We all go around saying, “He should do this,” or, “She shouldn’t do that.” Every time a should, ought, or must (or their negations, such as should not) is uttered, the moral law is proved.

The fact that no one is truly a moral relativist will be seen clearly should you ever transgress another person’s sense of what is right and wrong. D’Souza offers some advice for revealing the moral law to relativists:

If you are confronted by a relativist who insists that all morality is relative, go ahead and punch him in the face. If he does not respond, punch him again. At some point he will protest, “That’s not right. You shouldn’t have done that.” Then you can explain to him that your actions were purely educational. You were simply demonstrating to him that even he does not believe his relativist doctrine. His objection was not “I don’t like being punched” but rather “you should not have done it.” He was appealing to an unwavering standard, which he expected you to share, that what you did was wrong.[9]

I’m quite sure that he doesn’t actually advise that course of action, but it’s funny to imagine. He offers another way to reach a relativist. “So the way to call their bluff and expose their relativism as purely tactical is to insult the moral values they cherish. For example, you could say, ‘I don’t know why we have laws outlawing racial discrimination and gay-bashing.

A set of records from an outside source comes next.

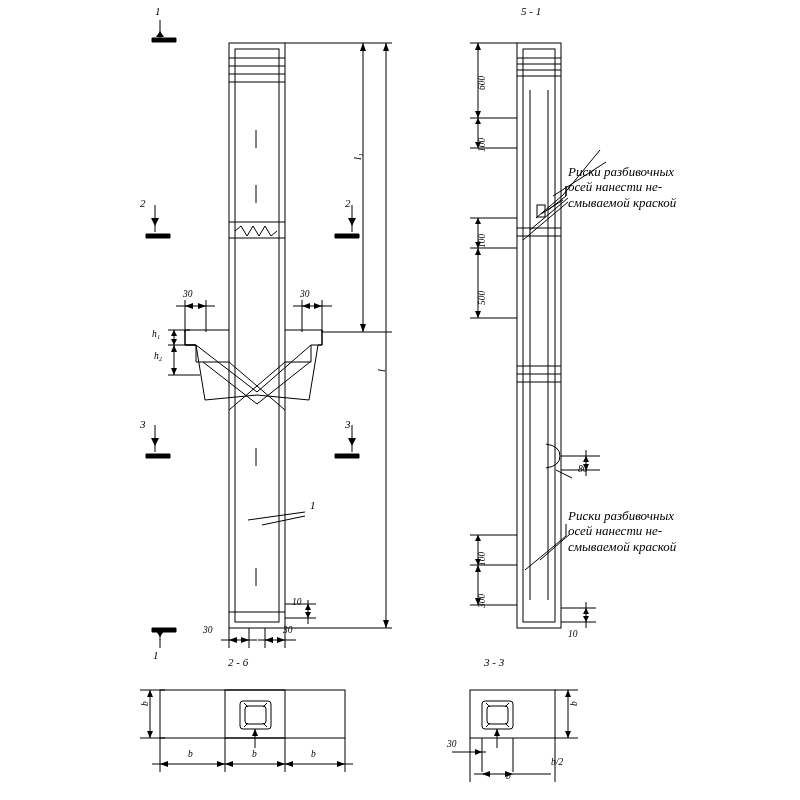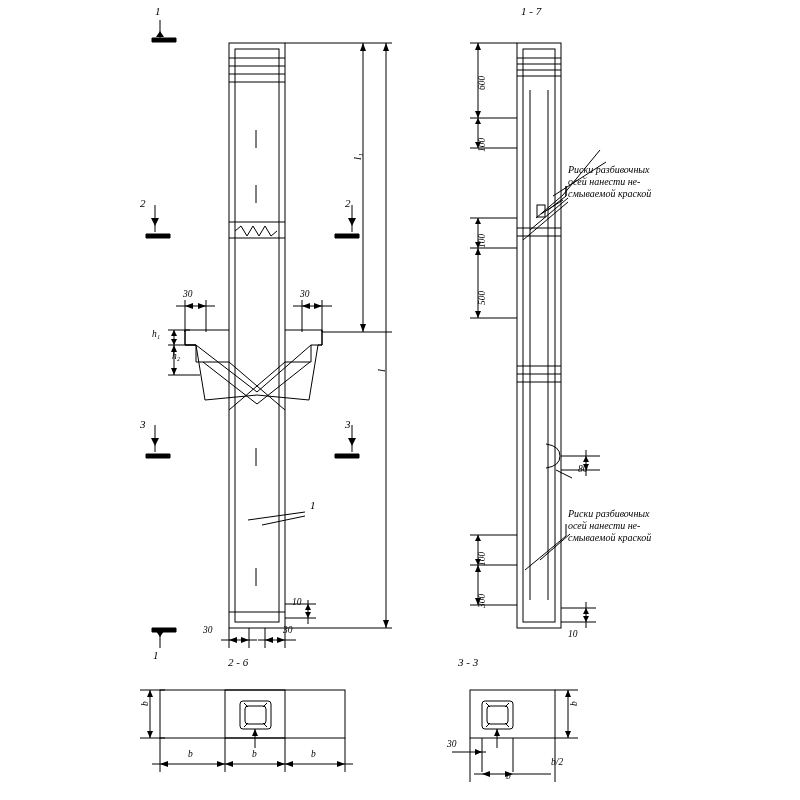--- a/index.html
+++ b/index.html
@@ -2,21 +2,21 @@
 <html><head>
 <meta charset="utf-8">
 <style>
   html,body{margin:0;padding:0;background:#ffffff;}
   body{width:800px;height:800px;position:relative;overflow:hidden;
        font-family:"Liberation Serif",serif;color:#000;}
   .root{position:absolute;left:0;top:0;width:800px;height:800px;}
   .lbl{position:absolute;font-family:"Liberation Serif",serif;font-style:italic;font-size:11px;
        white-space:nowrap;line-height:1.05;}
   .lbl.small{font-size:9.5px;}
-  .note{position:absolute;font-family:"Liberation Serif",serif;font-style:italic;font-size:10px;
+  .note{position:absolute;font-family:"Liberation Serif",serif;font-style:italic;font-size:13px;
         line-height:1.18;white-space:pre;}
   svg{position:absolute;left:0;top:0;}
 </style>
 </head>
 <body>
 
 <div class="root">
 
 <svg width="800" height="800" viewBox="0 0 800 800">
   <g stroke="#000" fill="none" stroke-width="1" shape-rendering="geometricPrecision">
@@ -264,31 +264,31 @@
 <div class="lbl" style="left:155px;top:6px;">1</div>
 <div class="lbl" style="left:153px;top:650px;">1</div>
 <div class="lbl" style="left:140px;top:198px;">2</div>
 <div class="lbl" style="left:345px;top:198px;">2</div>
 <div class="lbl" style="left:140px;top:419px;">3</div>
 <div class="lbl" style="left:345px;top:419px;">3</div>
 
 <div class="lbl" style="left:352px;top:160px;transform:rotate(-90deg);transform-origin:left top;">l₁</div>
 <div class="lbl" style="left:376px;top:372px;transform:rotate(-90deg);transform-origin:left top;">l</div>
 <div class="lbl small" style="left:152px;top:330px;">h₁</div>
-<div class="lbl small" style="left:172px;top:352px;font-style:italic;">h₂</div>
+<div class="lbl small" style="left:154px;top:352px;font-style:italic;">h₂</div>
 <div class="lbl small" style="left:183px;top:290px;">30</div>
 <div class="lbl small" style="left:300px;top:290px;">30</div>
 <div class="lbl small" style="left:203px;top:626px;">30</div>
 <div class="lbl small" style="left:283px;top:626px;">30</div>
 <div class="lbl small" style="left:292px;top:598px;">10</div>
 <div class="lbl" style="left:310px;top:500px;">1</div>
 
-<div class="lbl" style="left:521px;top:6px;font-style:italic;">1 - 7</div>
+<div class="lbl" style="left:521px;top:6px;font-style:italic;">5 - 1</div>
 <div class="lbl" style="left:228px;top:657px;font-style:italic;">2 - 6</div>
-<div class="lbl" style="left:458px;top:657px;font-style:italic;">3 - 3</div>
+<div class="lbl" style="left:484px;top:657px;font-style:italic;">3 - 3</div>
 
 <div class="lbl small" style="left:478px;top:90px;transform:rotate(-90deg);transform-origin:left top;">600</div>
 <div class="lbl small" style="left:478px;top:152px;transform:rotate(-90deg);transform-origin:left top;">100</div>
 <div class="lbl small" style="left:478px;top:248px;transform:rotate(-90deg);transform-origin:left top;">100</div>
 <div class="lbl small" style="left:478px;top:305px;transform:rotate(-90deg);transform-origin:left top;">500</div>
 <div class="lbl small" style="left:578px;top:465px;">80</div>
 <div class="lbl small" style="left:478px;top:566px;transform:rotate(-90deg);transform-origin:left top;">100</div>
 <div class="lbl small" style="left:478px;top:608px;transform:rotate(-90deg);transform-origin:left top;">300</div>
 <div class="lbl small" style="left:568px;top:630px;">10</div>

How can people presume to legislate morality?’”[10] Of course, he doesn’t mean that Christians believe it is morally acceptable to be racist or to hate gay people or to punch others in the face. He is proving a point: everyone has moral standards and everyone assumes, even if they don’t realize it, that these standards should not be violated. The only reason they shouldn’t be violated is because they are absolute and objective, not relative.

Moral relativism is an impossible philosophy to maintain with any integrity. It is like the postmodern view of truth: it destroys itself. Whenever a relativist makes any absolute comment on morality—“No one should impose their religious morals on me”—they are assuming that it would be immoral to do so. This double standard reveals that everyone has a sense of morality.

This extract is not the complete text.